• EXERCISE INSTRUCTIONS: Starting at the top of the listing, extract every line up to and including the one with "[399,65,445,78] [80,86,244,102] v0.1". Pictures stay out of the copy.

• SOURCE DATA:
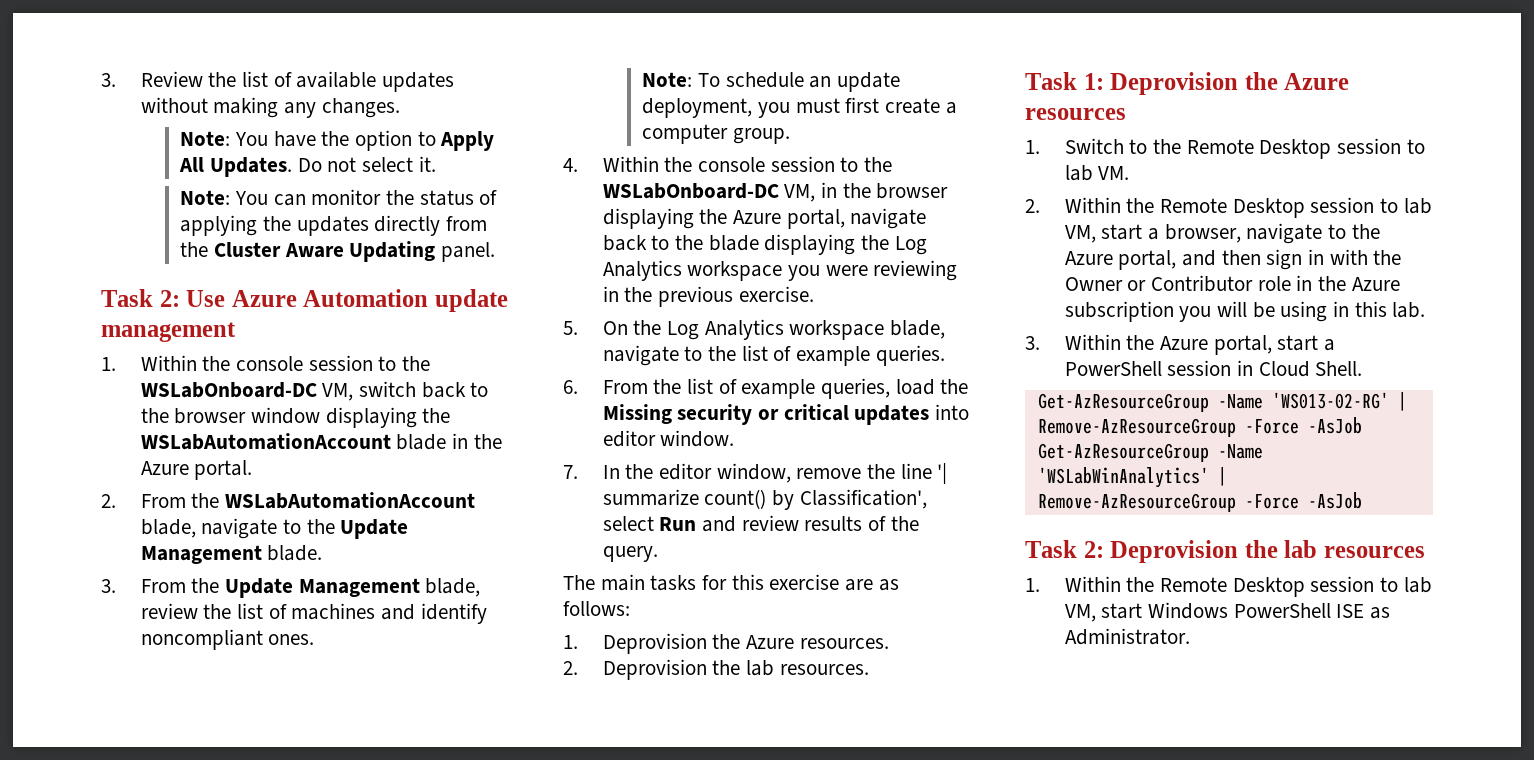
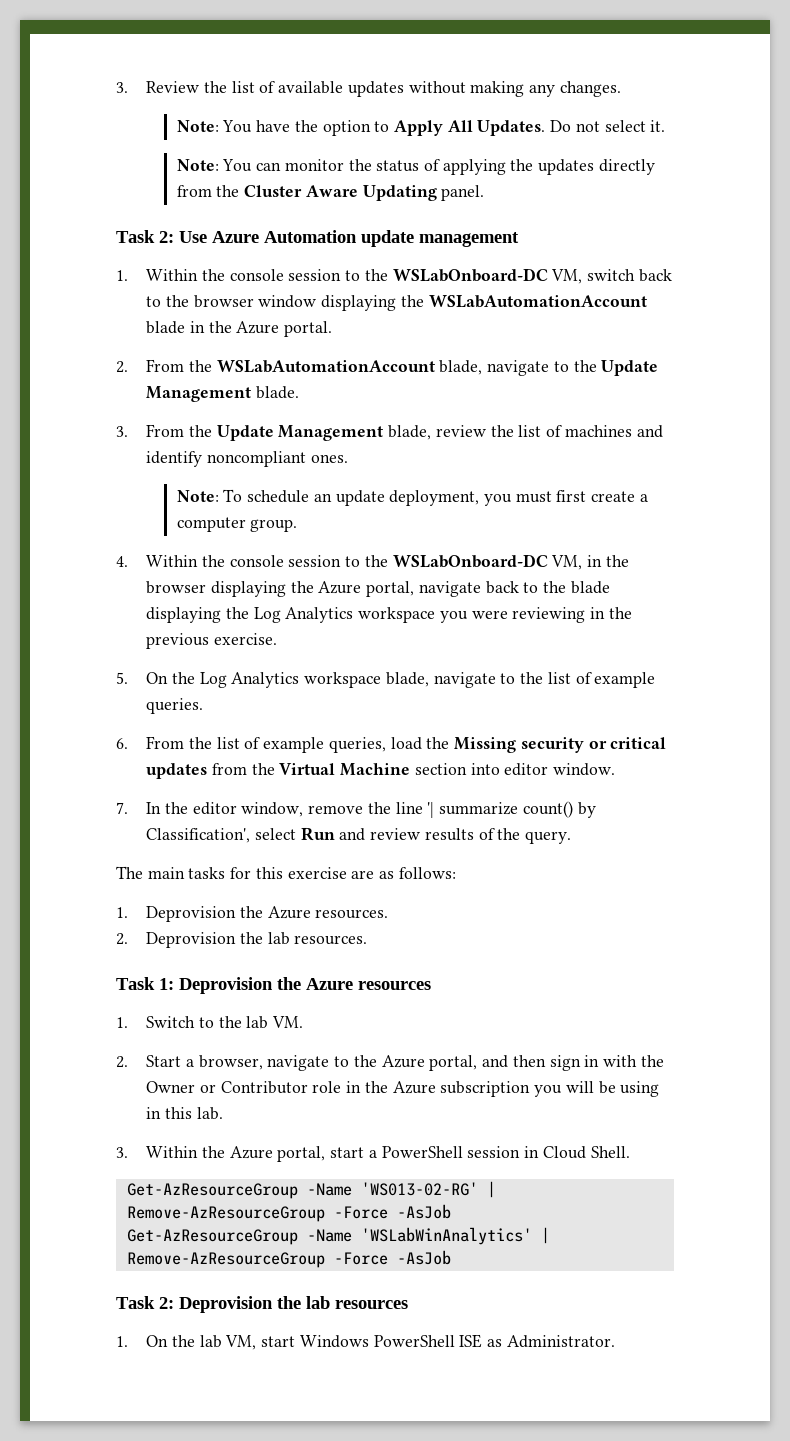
(930, 415) none -> [212,763,467,776] from the Virtual Machine section
[1186,138,1425,159] Remote Desktop session to -> (242, 1022) none
[1064,197,1432,218] [1064,224,1143,243] Within the Remote Desktop session to lab VM, start -> [146,1055,182,1067] Start
[1064,576,1398,597] Within the Remote Desktop session to -> [146,1335,196,1347] On the

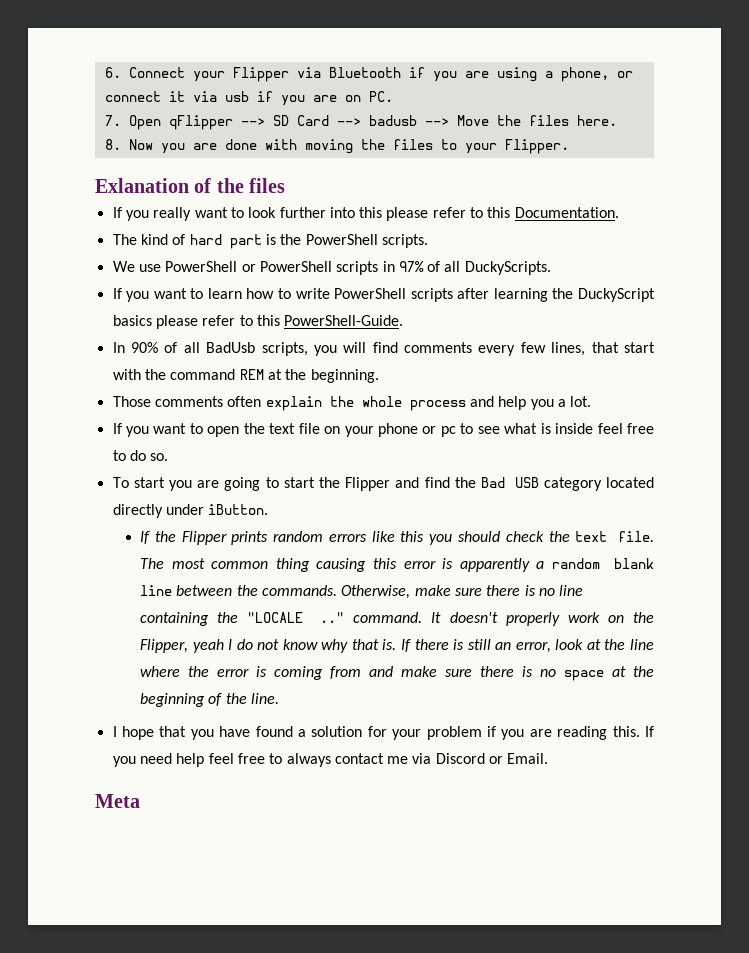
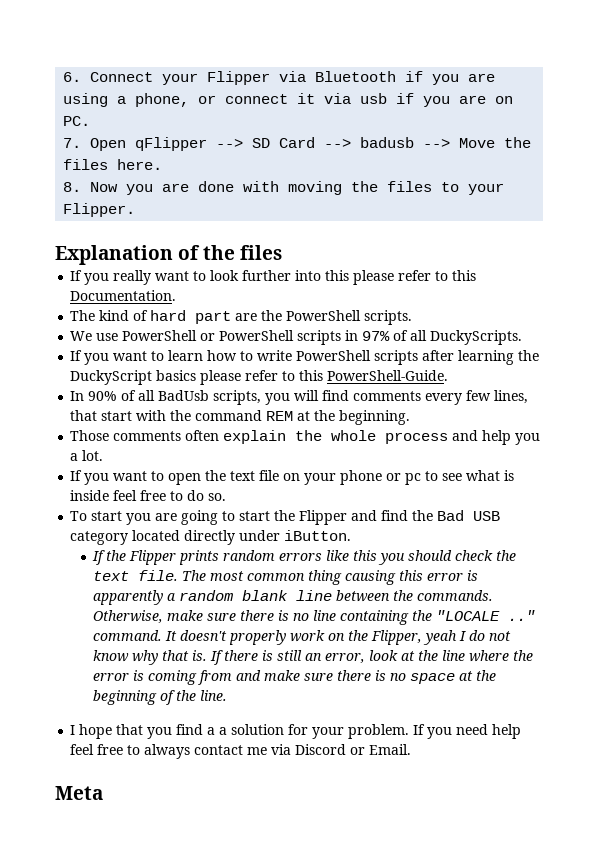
[95,178,189,193] Exlanation -> [55,245,173,265] Explanation
[265,234,276,245] is -> [235,313,258,321] are
[219,726,293,737] have found -> [176,724,216,735] find a
[426,726,640,740] problem if you are reading this. -> [348,724,410,739] problem.

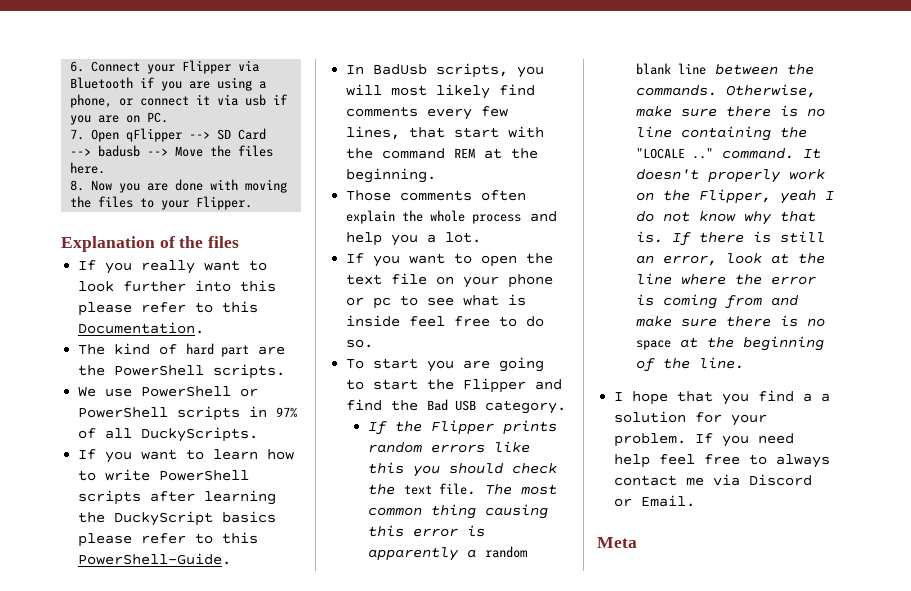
[88,390,156,401] 90% of all -> (365, 70) none
(320, 395) none -> [391,84,491,99] most likely
[70,530,352,545] category located directly under iButton. -> [485,400,567,414] category.

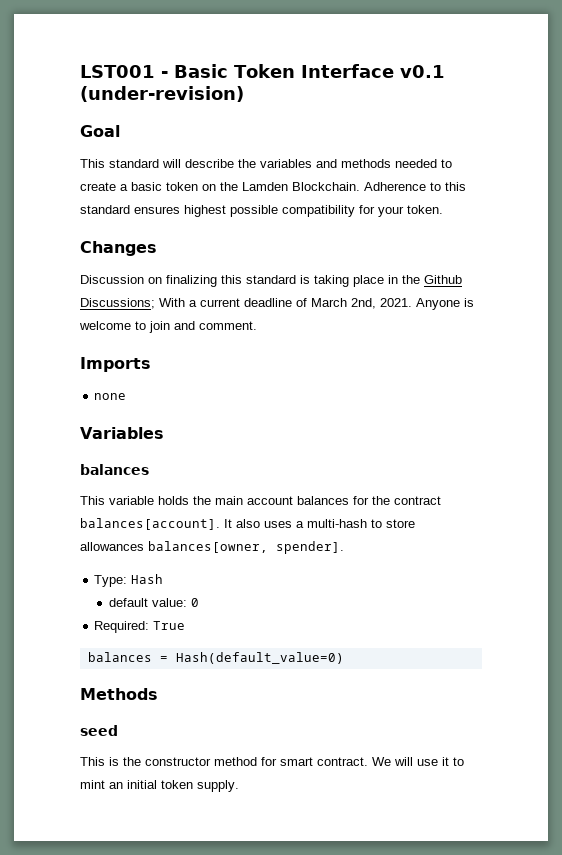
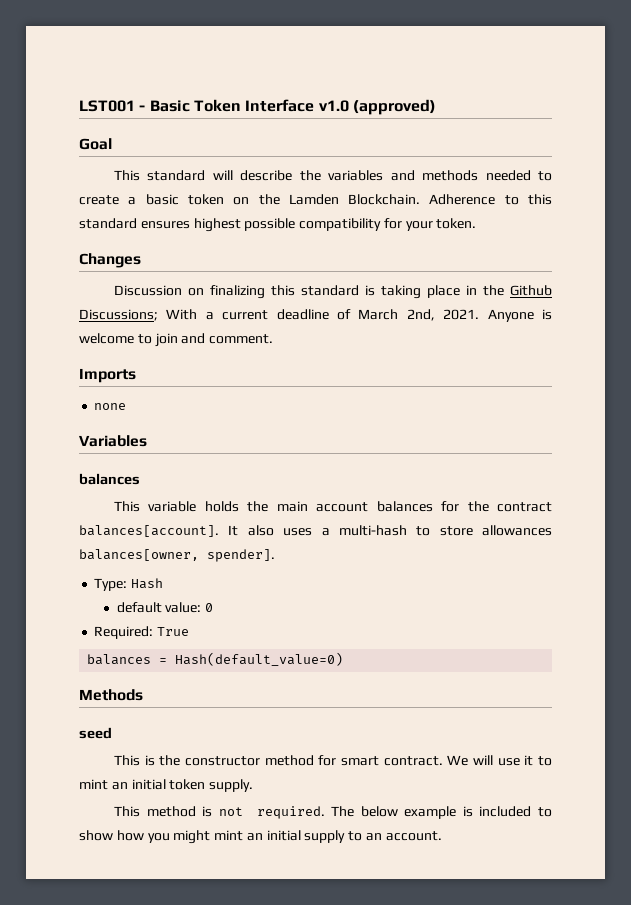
[399,65,445,78] [80,86,244,102] v0.1 (under-revision) -> [318,99,436,115] v1.0 (approved)
(239, 786) none -> [114,806,553,819] [79,830,442,844] // This method is not required. The below example is included to show how you might mint an initial supply to an account.

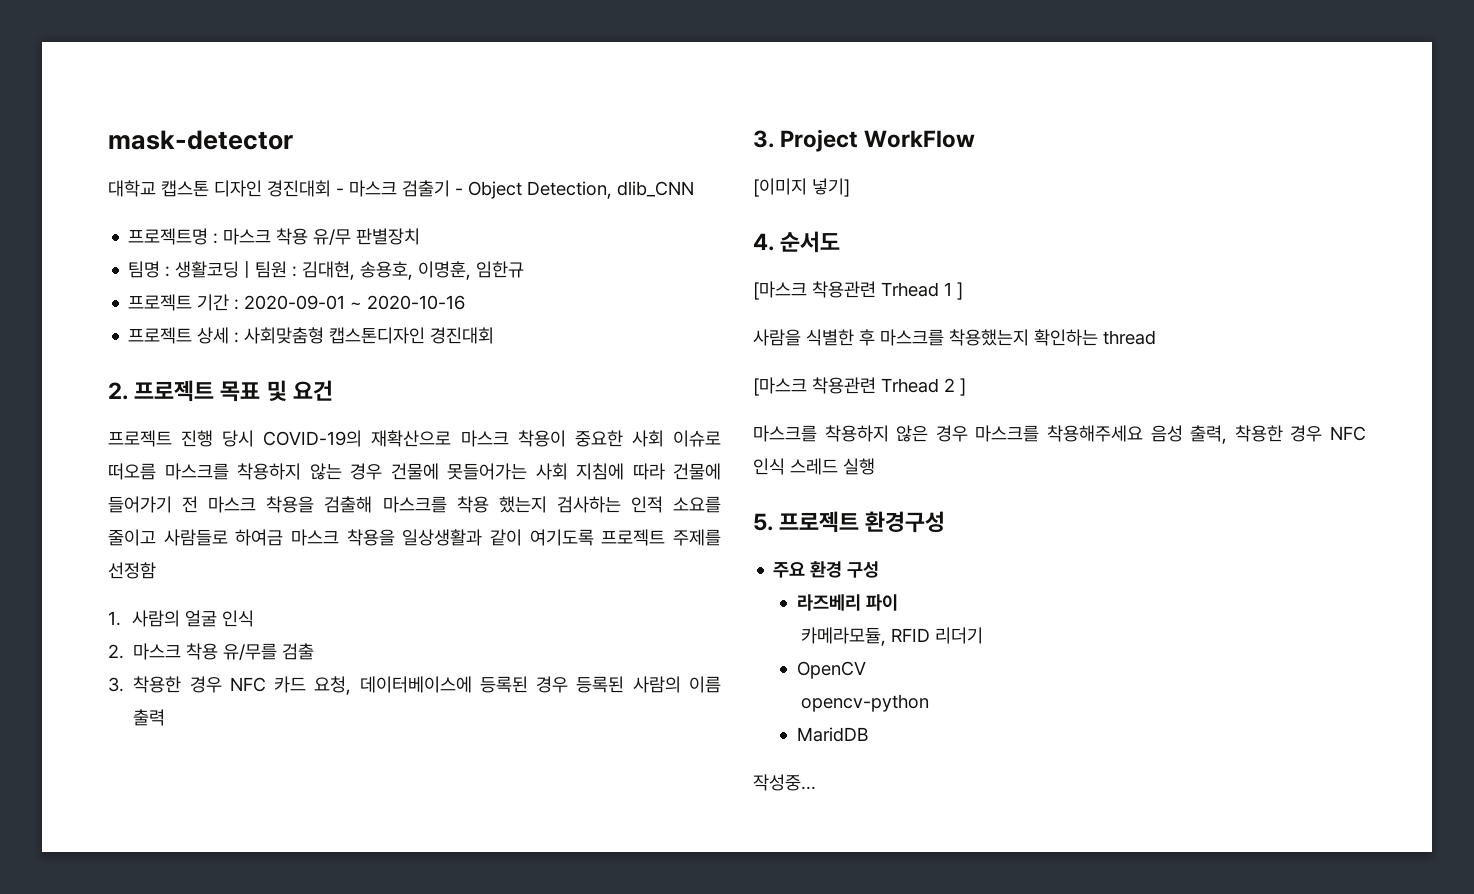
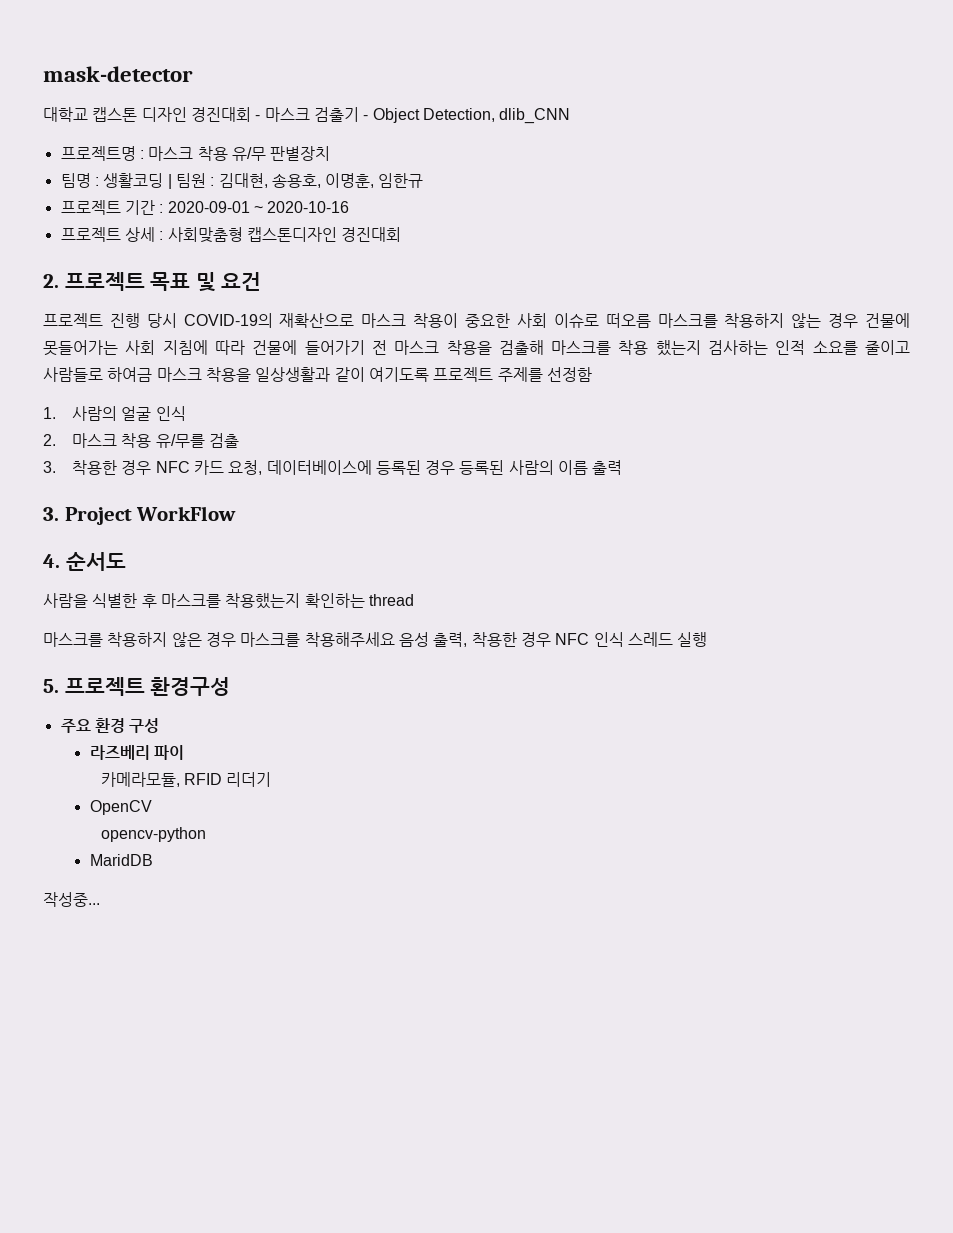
[753,178,850,197] // [이미지 넣기] -> (237, 513) none
[753,281,963,300] // [마스크 착용관련 Trhead 1 ] -> (126, 561) none
[753,377,966,396] // [마스크 착용관련 Trhead 2 ] -> (414, 600) none

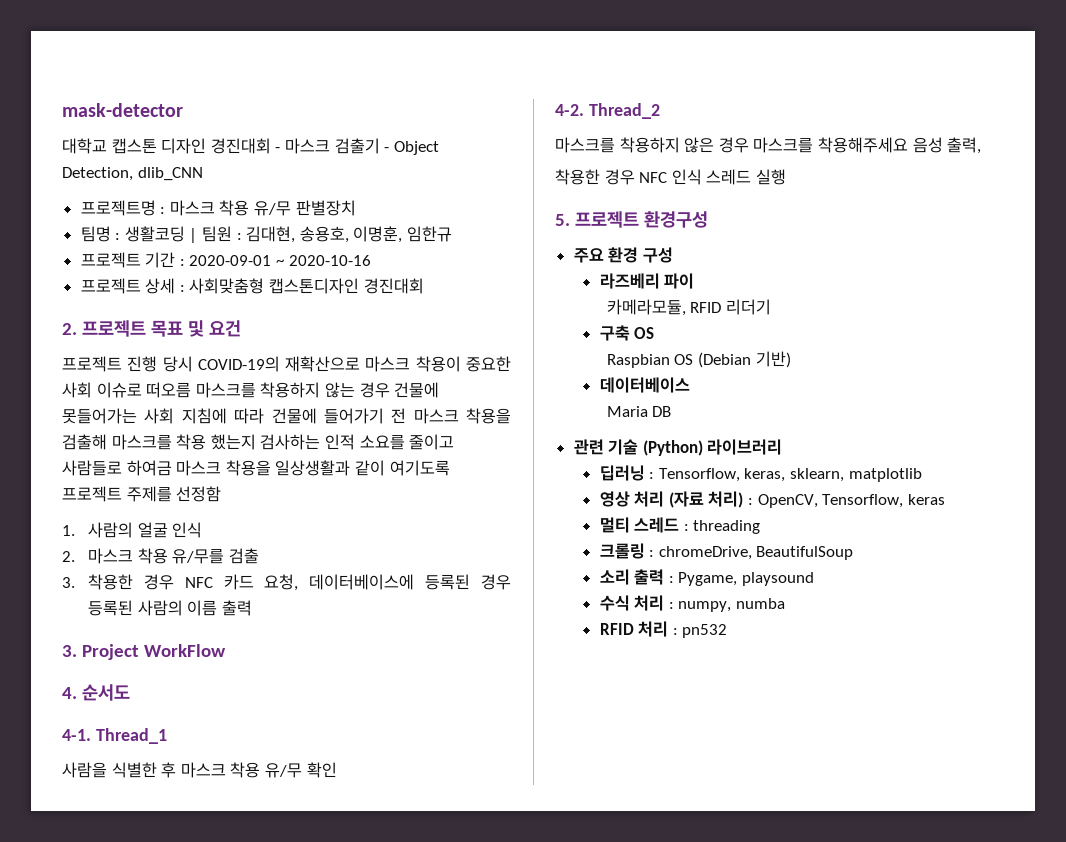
(126, 561) none -> [62,728,167,744] // 4-1. Thread_1
[160,593,414,609] 마스크를 착용했는지 확인하는 thread -> [180,762,337,778] [555,103,660,119] 마스크 착용 유/무 확인 // 4-2. Thread_2
(468, 639) none -> (982, 145) //
[89,800,152,815] [100,827,206,842] [89,854,153,866] [43,892,100,907] OpenCV // opencv-python // MaridDB // 작성중... -> [599,325,655,341] [606,351,791,368] [599,377,690,393] [606,406,672,417] [573,439,783,456] [599,465,922,482] [599,491,945,508] [599,517,761,534] [599,543,854,560] [599,569,814,586] [599,595,785,612] [599,621,728,638] 구축 OS // Raspbian OS (Debian 기반) // 데이터베이스 // Maria DB // 관련 기술 (Python) 라이브러리 // 딥러닝 : Tensorflow, keras, sklearn, matplotlib // 영상 처리 (자료 처리) : OpenCV, Tensorflow, keras // 멀티 스레드 : threading // 크롤링 : chromeDrive, BeautifulSoup // 소리 출력 : Pygame, playsound // 수식 처리 : numpy, numba // RFID 처리 : pn532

• SOLUTION BELOW:
(930, 415) none -> [212,763,467,776] from the Virtual Machine section
[1186,138,1425,159] Remote Desktop session to -> (242, 1022) none
[1064,197,1432,218] [1064,224,1143,243] Within the Remote Desktop session to lab VM, start -> [146,1055,182,1067] Start
[1064,576,1398,597] Within the Remote Desktop session to -> [146,1335,196,1347] On the

[95,178,189,193] Exlanation -> [55,245,173,265] Explanation
[265,234,276,245] is -> [235,313,258,321] are
[219,726,293,737] have found -> [176,724,216,735] find a
[426,726,640,740] problem if you are reading this. -> [348,724,410,739] problem.

[88,390,156,401] 90% of all -> (365, 70) none
(320, 395) none -> [391,84,491,99] most likely
[70,530,352,545] category located directly under iButton. -> [485,400,567,414] category.

[399,65,445,78] [80,86,244,102] v0.1 (under-revision) -> [318,99,436,115] v1.0 (approved)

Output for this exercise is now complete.